PROBLEM TO SOLVE -
Nothing but the pictures should be dropped; repeat the rest of the data below exactly.

[Records from a collection]
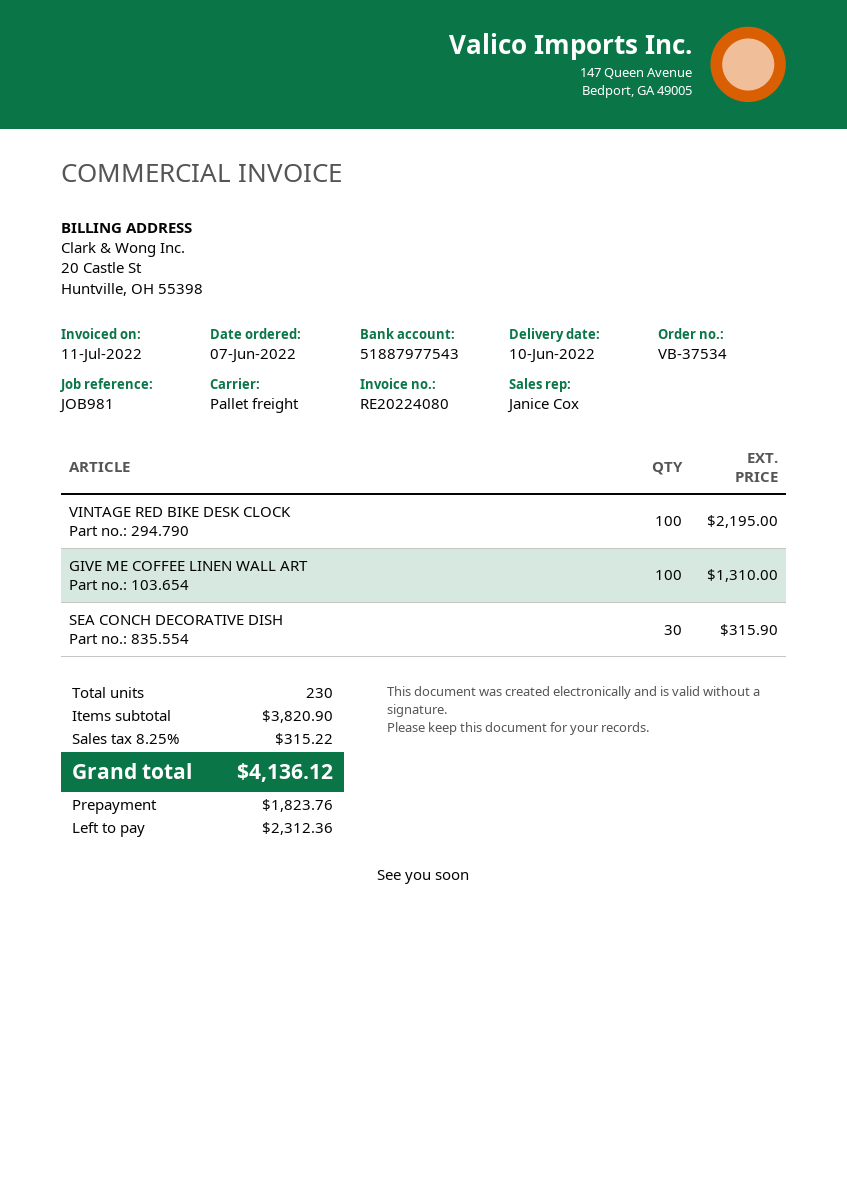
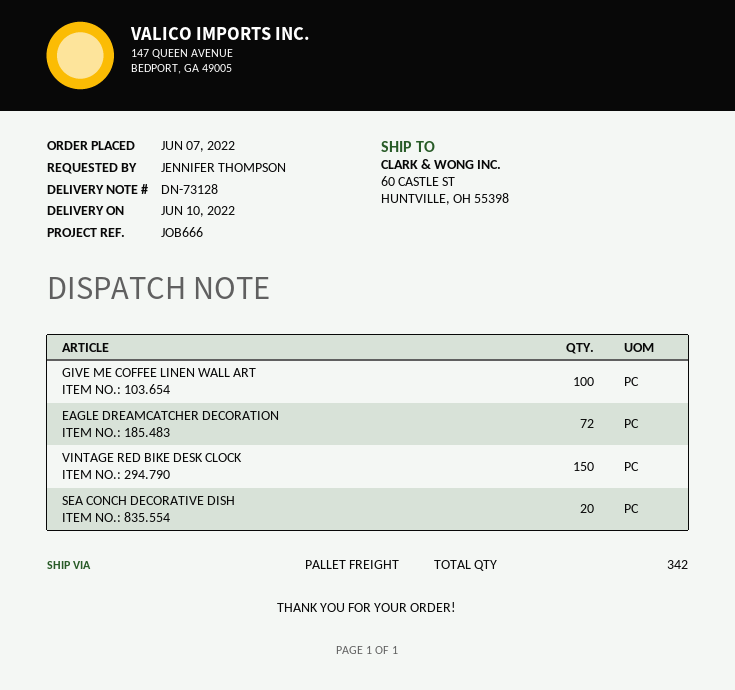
reference: JOB981 -> JOB666
VINTAGE RED BIKE DESK CLOCK: 100 -> 150
SEA CONCH DECORATIVE DISH: 30 -> 20
EAGLE DREAMCATCHER DECORATION: none -> 72
total quantity: 230 -> 342

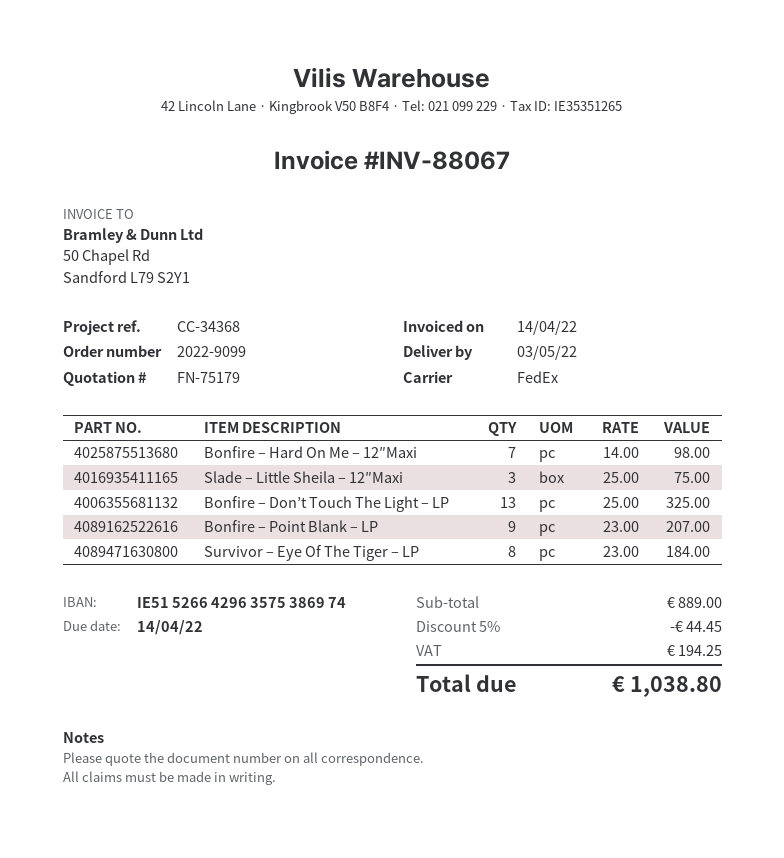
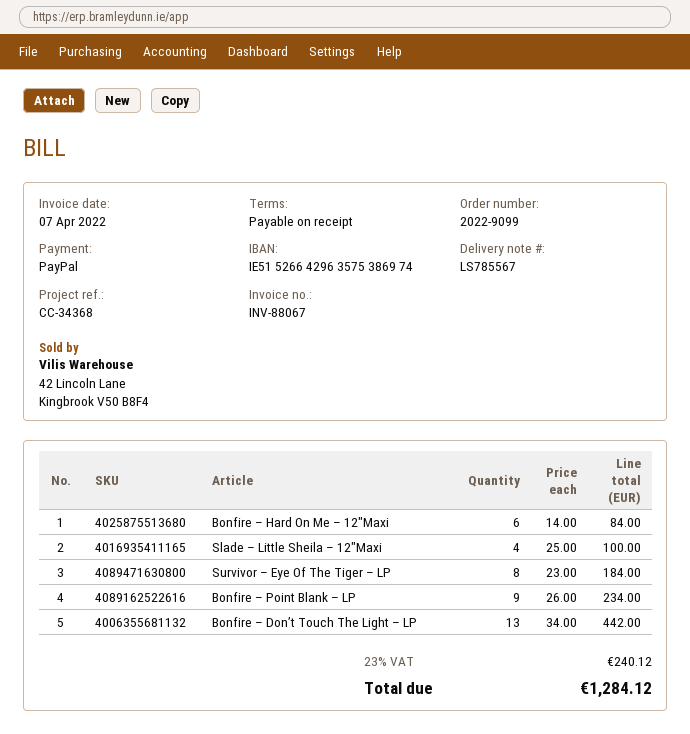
invoice date: 2022-04-14 -> 2022-04-07
Bonfire – Hard On Me – 12″Maxi: 7 x 14.00 = 98.00 -> 6 x 14.00 = 84.00
Slade – Little Sheila – 12″Maxi: 3 x 25.00 = 75.00 -> 4 x 25.00 = 100.00
Bonfire – Don’t Touch The Light – LP: 13 x 25.00 = 325.00 -> 13 x 34.00 = 442.00
Bonfire – Point Blank – LP: 9 x 23.00 = 207.00 -> 9 x 26.00 = 234.00
discount: 5% = 44.45 -> none
tax: 194.25 -> 240.12
total: 1038.80 -> 1284.12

SOLUTION TO THE PROBLEM -
reference: JOB981 -> JOB666
VINTAGE RED BIKE DESK CLOCK: 100 -> 150
SEA CONCH DECORATIVE DISH: 30 -> 20
EAGLE DREAMCATCHER DECORATION: none -> 72
total quantity: 230 -> 342

invoice date: 2022-04-14 -> 2022-04-07
Bonfire – Hard On Me – 12″Maxi: 7 x 14.00 = 98.00 -> 6 x 14.00 = 84.00
Slade – Little Sheila – 12″Maxi: 3 x 25.00 = 75.00 -> 4 x 25.00 = 100.00
Bonfire – Don’t Touch The Light – LP: 13 x 25.00 = 325.00 -> 13 x 34.00 = 442.00
Bonfire – Point Blank – LP: 9 x 23.00 = 207.00 -> 9 x 26.00 = 234.00
discount: 5% = 44.45 -> none
tax: 194.25 -> 240.12
total: 1038.80 -> 1284.12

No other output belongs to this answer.